Merck's currency impact predicted to worsen in future projections
In the ever-evolving landscape of the pharmaceutical industry, Merck, a prominent player in the sector, is feeling the heat as President Trump pushes for drastic reductions in drug prices.
The recent policy initiative, which includes an executive order signed in August 2025, mandates drug prices in the U.S. to fall by at least 59% and up to 80% in some cases. This aggressive price reduction demand is part of Trump's broader push to lower healthcare costs and improve drug price transparency.
For Merck, as a major U.S.-based pharmaceutical company, this translates into significant pricing pressure. Lower drug prices directly compress revenue and profit margins for companies like Merck.
In response, Merck is exploring direct distribution to patients in the U.S. as a means to reduce the burden on patients. CEO Belen Garijo of Merck has announced this strategy, following the example of other companies like Roche, Pfizer, and Bristol Myers Squibb, who are also exploring direct distribution to patients in the U.S.

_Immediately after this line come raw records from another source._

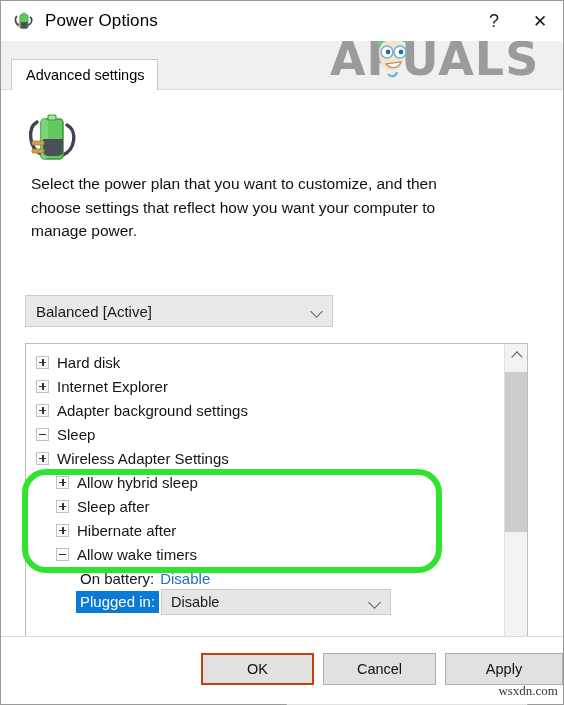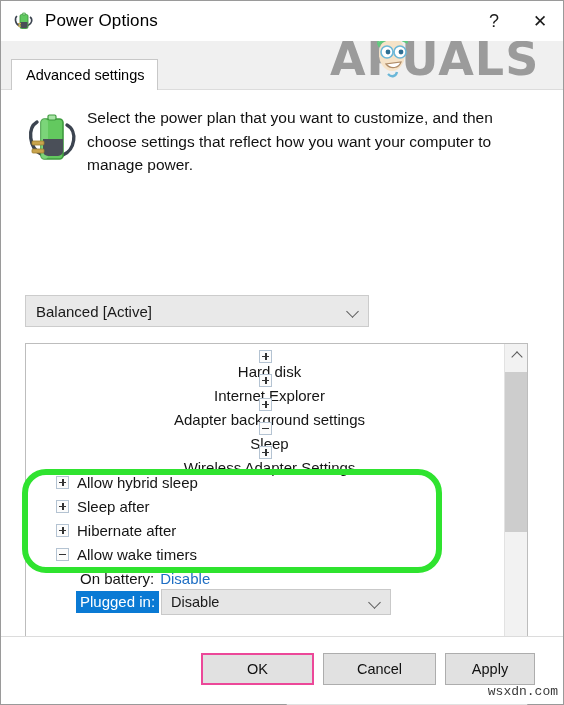--- a/index.html
+++ b/index.html
@@ -104,6 +104,7 @@
     display: flex;
     align-items: flex-start;
     padding: 14px 10px 0 10px;
+    flex-direction: column;
   }
   .intro-icon {
     width: 56px;

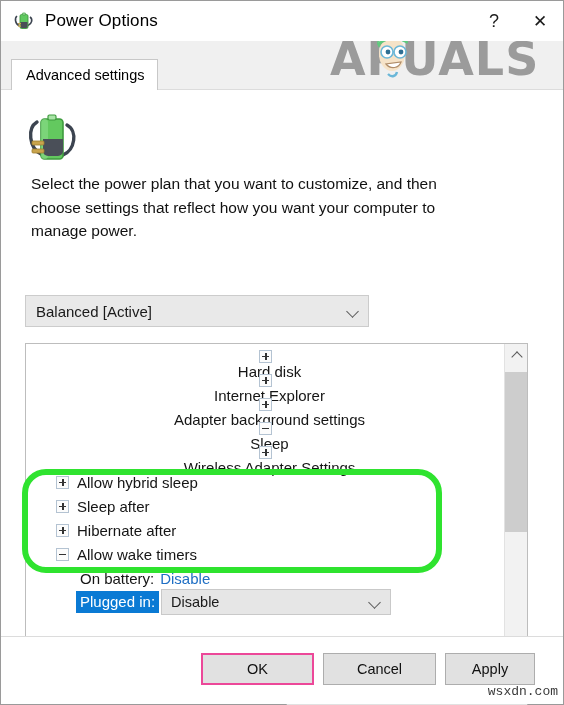--- a/index.html
+++ b/index.html
@@ -127,7 +127,7 @@
     position: absolute;
     left: 24px;
     top: 205px;
-    width: 344px;
+    width: 308px;
     height: 32px;
     background: #e9e9e9;
     border: 1px solid #cccccc;

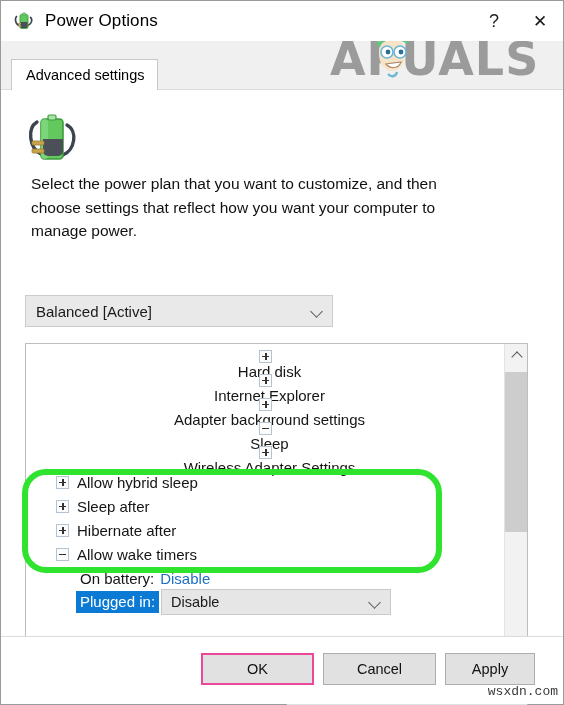--- a/index.html
+++ b/index.html
@@ -183,7 +183,7 @@
     white-space: nowrap;
     cursor: default;
   }
-  .row.lvl1 { padding-left: 0px; flex-direction: column; }
+  .row.lvl1 { padding-left: 0px; }
   .row.lvl2 { padding-left: 20px; }
   .row.lvl3 { padding-left: 44px; }
 

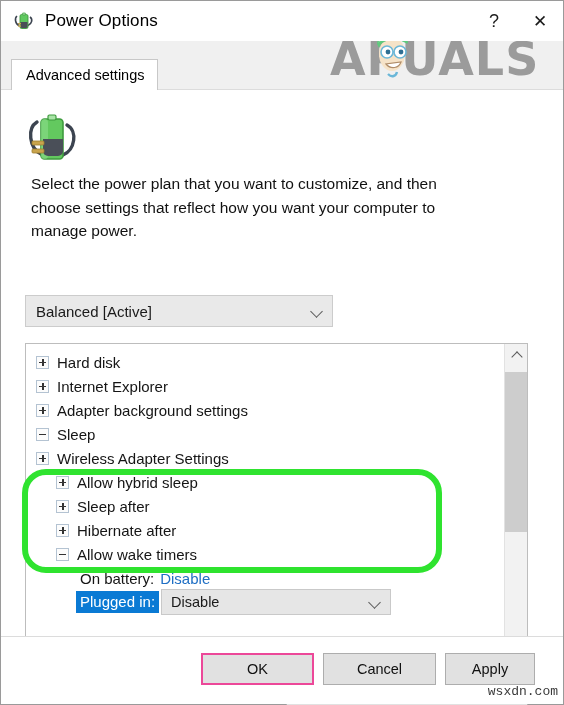--- a/index.html
+++ b/index.html
@@ -315,7 +315,7 @@
     justify-content: center;
     cursor: default;
   }
-  .btn.ok      { left: 200px; width: 113px; border: 2px solid #ec4899; }
+  .btn.ok      { left: 200px; width: 113px; border: 2px solid #c2410c; }
   .btn.cancel  { left: 322px; width: 113px; }
   .btn.apply   { left: 444px; width: 90px; }
 

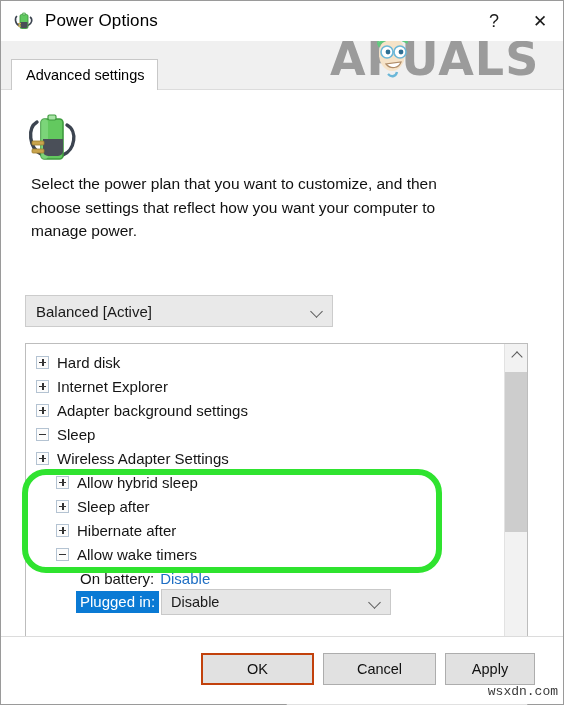--- a/index.html
+++ b/index.html
@@ -317,7 +317,7 @@
   }
   .btn.ok      { left: 200px; width: 113px; border: 2px solid #c2410c; }
   .btn.cancel  { left: 322px; width: 113px; }
-  .btn.apply   { left: 444px; width: 90px; }
+  .btn.apply   { left: 444px; width: 118px; }
 
   
   .annot-ring {

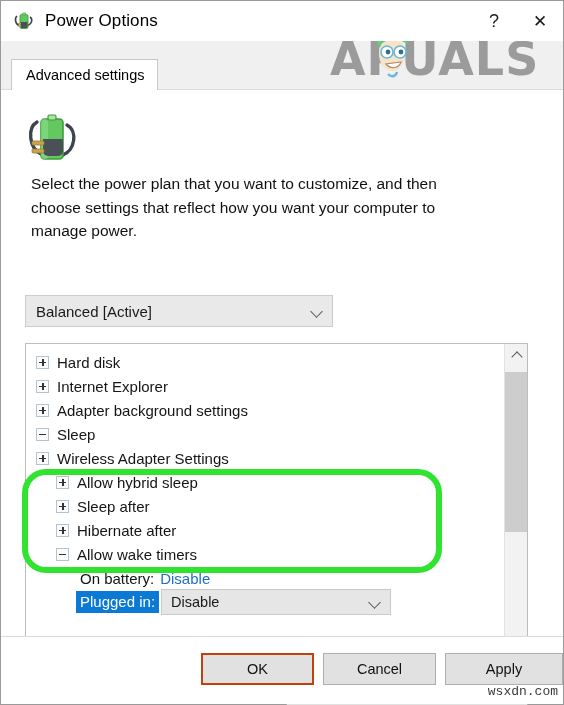--- a/index.html
+++ b/index.html
@@ -362,7 +362,7 @@
     bottom: 6px;
     font-size: 13px;
     color: #3a3a3a;
-    font-family: Liberation Mono, monospace;
+    font-family: Liberation Serif, serif;
     z-index: 7;
     pointer-events: none;
     text-shadow: 0 0 2px #fff, 0 0 2px #fff;

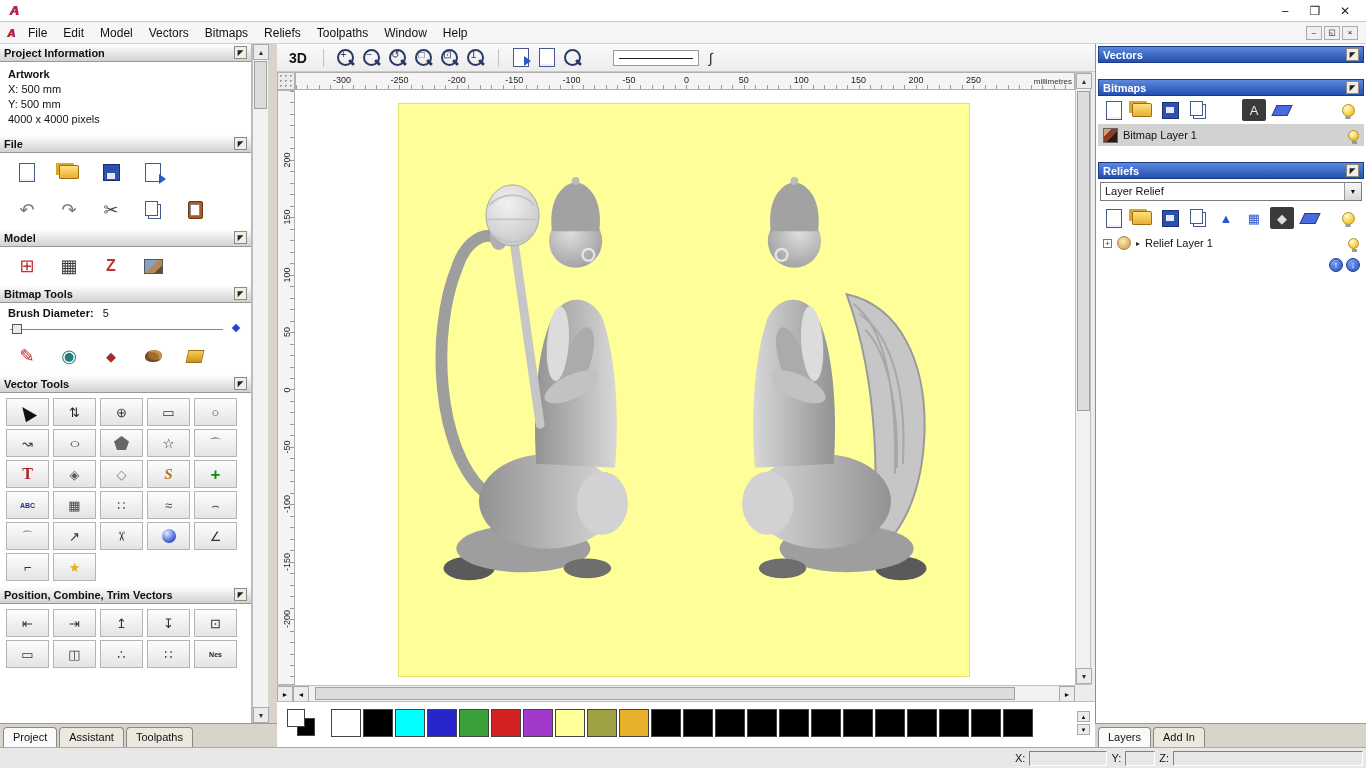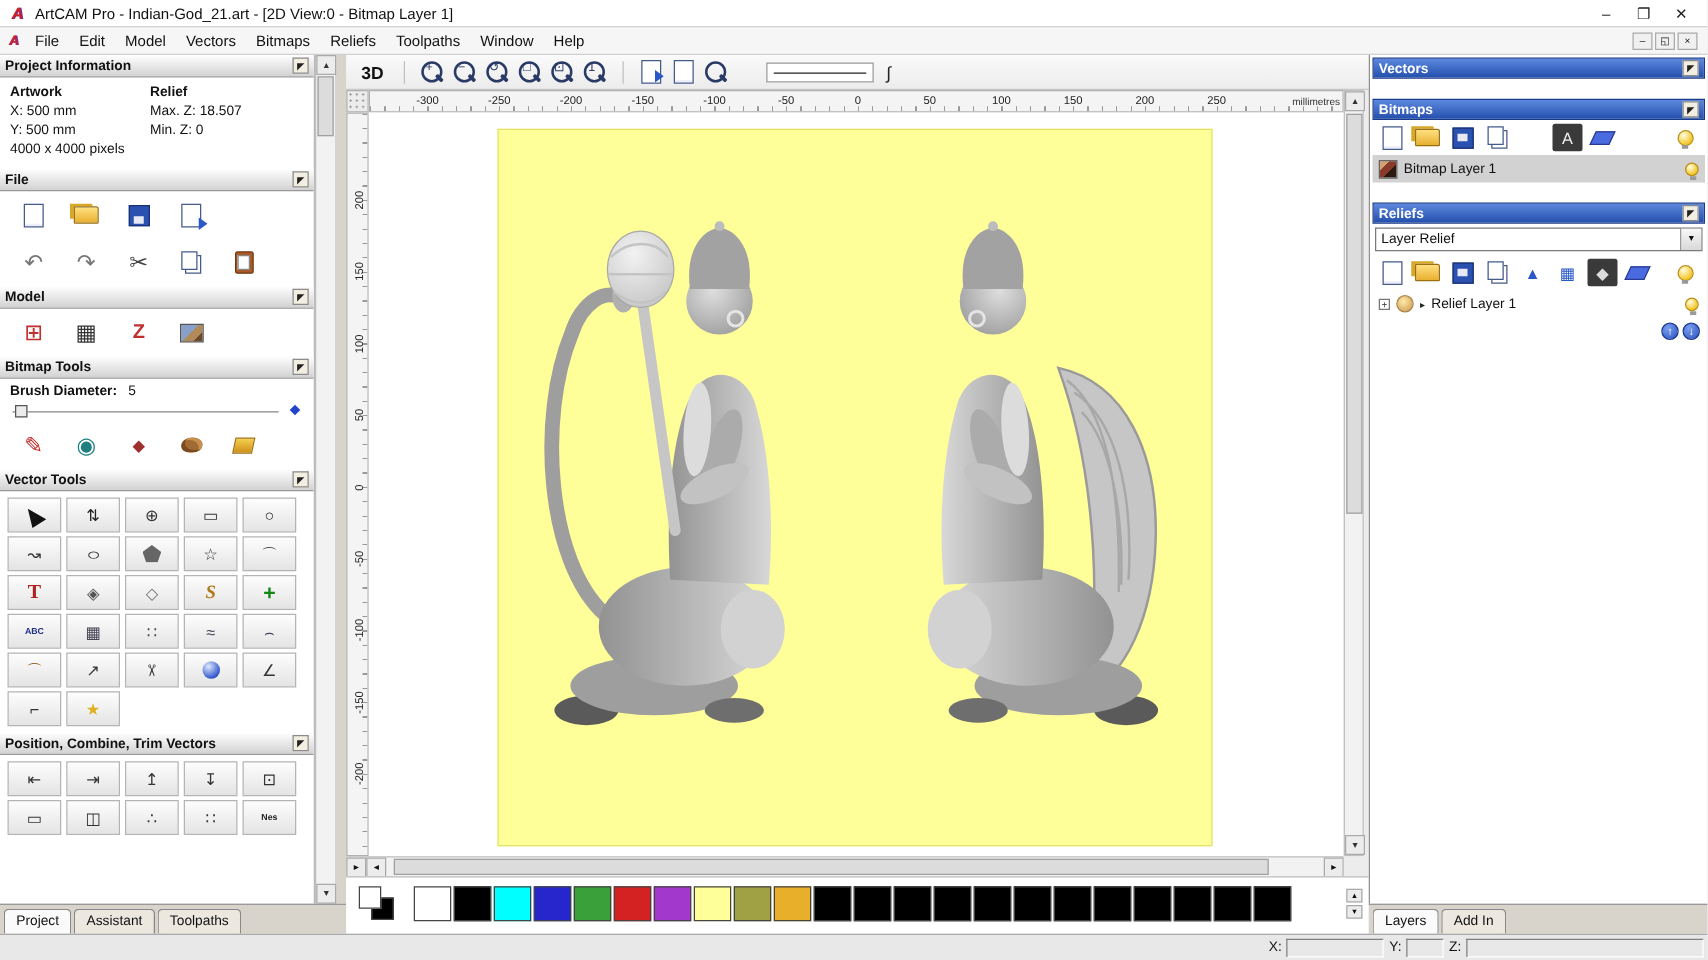--- a/index.html
+++ b/index.html
@@ -198,7 +198,6 @@
 
 <div class="titlebar">
   <span class="app-icon">A</span>
-  <span>ArtCAM Pro - Indian-God_21.art - [2D View:0 - Bitmap Layer 1]</span>
   <span class="win-btns">
     <span class="win-btn">–</span>
     <span class="win-btn">❐</span>

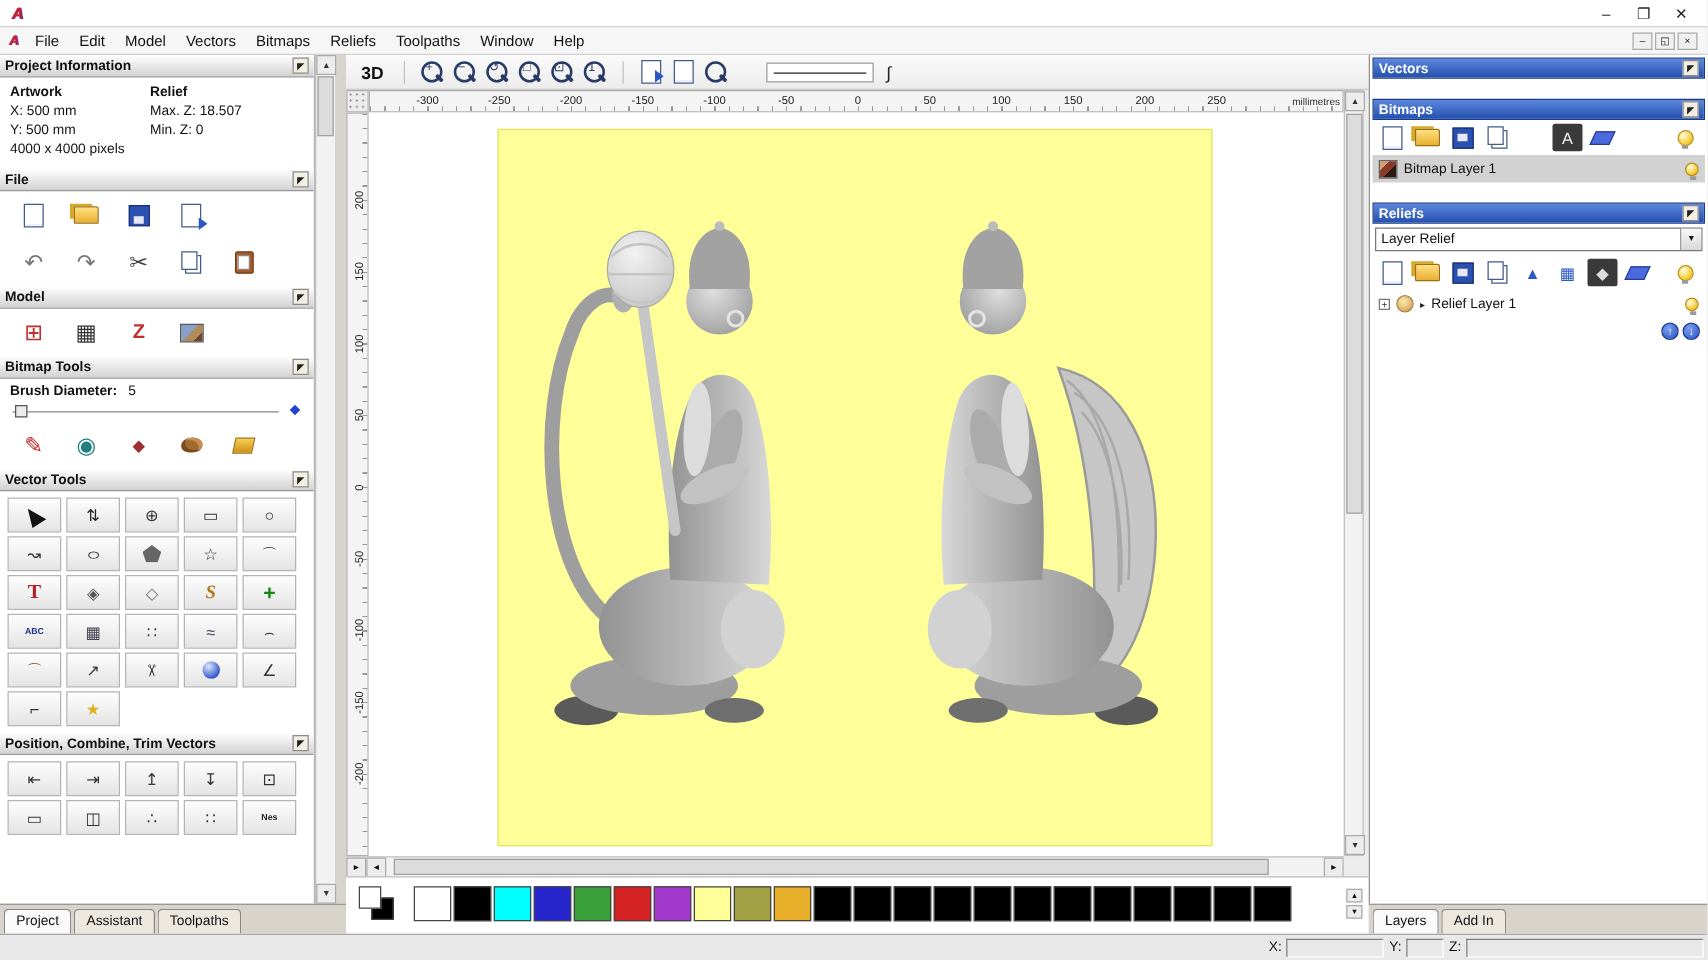--- a/index.html
+++ b/index.html
@@ -239,11 +239,6 @@
         <div>Y: 500 mm</div>
         <div>4000 x 4000 pixels</div>
       </div>
-      <div>
-        <div class="b">Relief</div>
-        <div>Max. Z: 18.507</div>
-        <div>Min. Z: 0</div>
-      </div>
     </div>
 
     <div class="lp-header">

However, the impact of these price cuts is not limited to Merck alone. The policy creates uncertainty about future earnings and investment returns, likely causing volatility in pharmaceutical stocks and impacting R&D spending decisions industry-wide.
The Electronics division of Merck, which benefits from the AI boom, continues to grow. However, the second quarter saw a decrease in the division's operating income, partly due to a provision for potential customer claims due to a supplier problem. Despite this, organic revenue grew by 2% and earnings by 4.6% in the quarter.
The company has revised its annual targets downward, with expected revenue of €20.5 to €21.7 billion and adjusted operating income (Ebitda) of €5.9 to €6.3 billion for 2025. Merck's Lab division is also implementing price increases as part of its strategy to offset the impact of tariffs.
President Trump's unspecified measures if the demands for cheaper drugs are not met add to the industry's uncertainty. The U.S., being the world's most important market for the pharmaceutical industry, with patients paying nearly three times the OECD average for medicines, will continue to be a focal point in the ongoing discussions.
In the face of these challenges, Merck, like other pharmaceutical companies, is adapting and responding to the changing landscape, aiming to maintain its position in the industry while addressing the President's demands for more affordable medicines.
- Despite the turbulence in the pharmaceutical industry caused by the price reduction demands, Merck's Electronics division, driven by the AI boom, managed to grow in the second quarter, albeit with a decline in the division's operating income.
- In an attempt to reduce the burden on patients, Merck, along with other pharmaceutical companies such as Roche, Pfizer, and Bristol Myers Squibb, is considering direct distribution to patients in the U.S.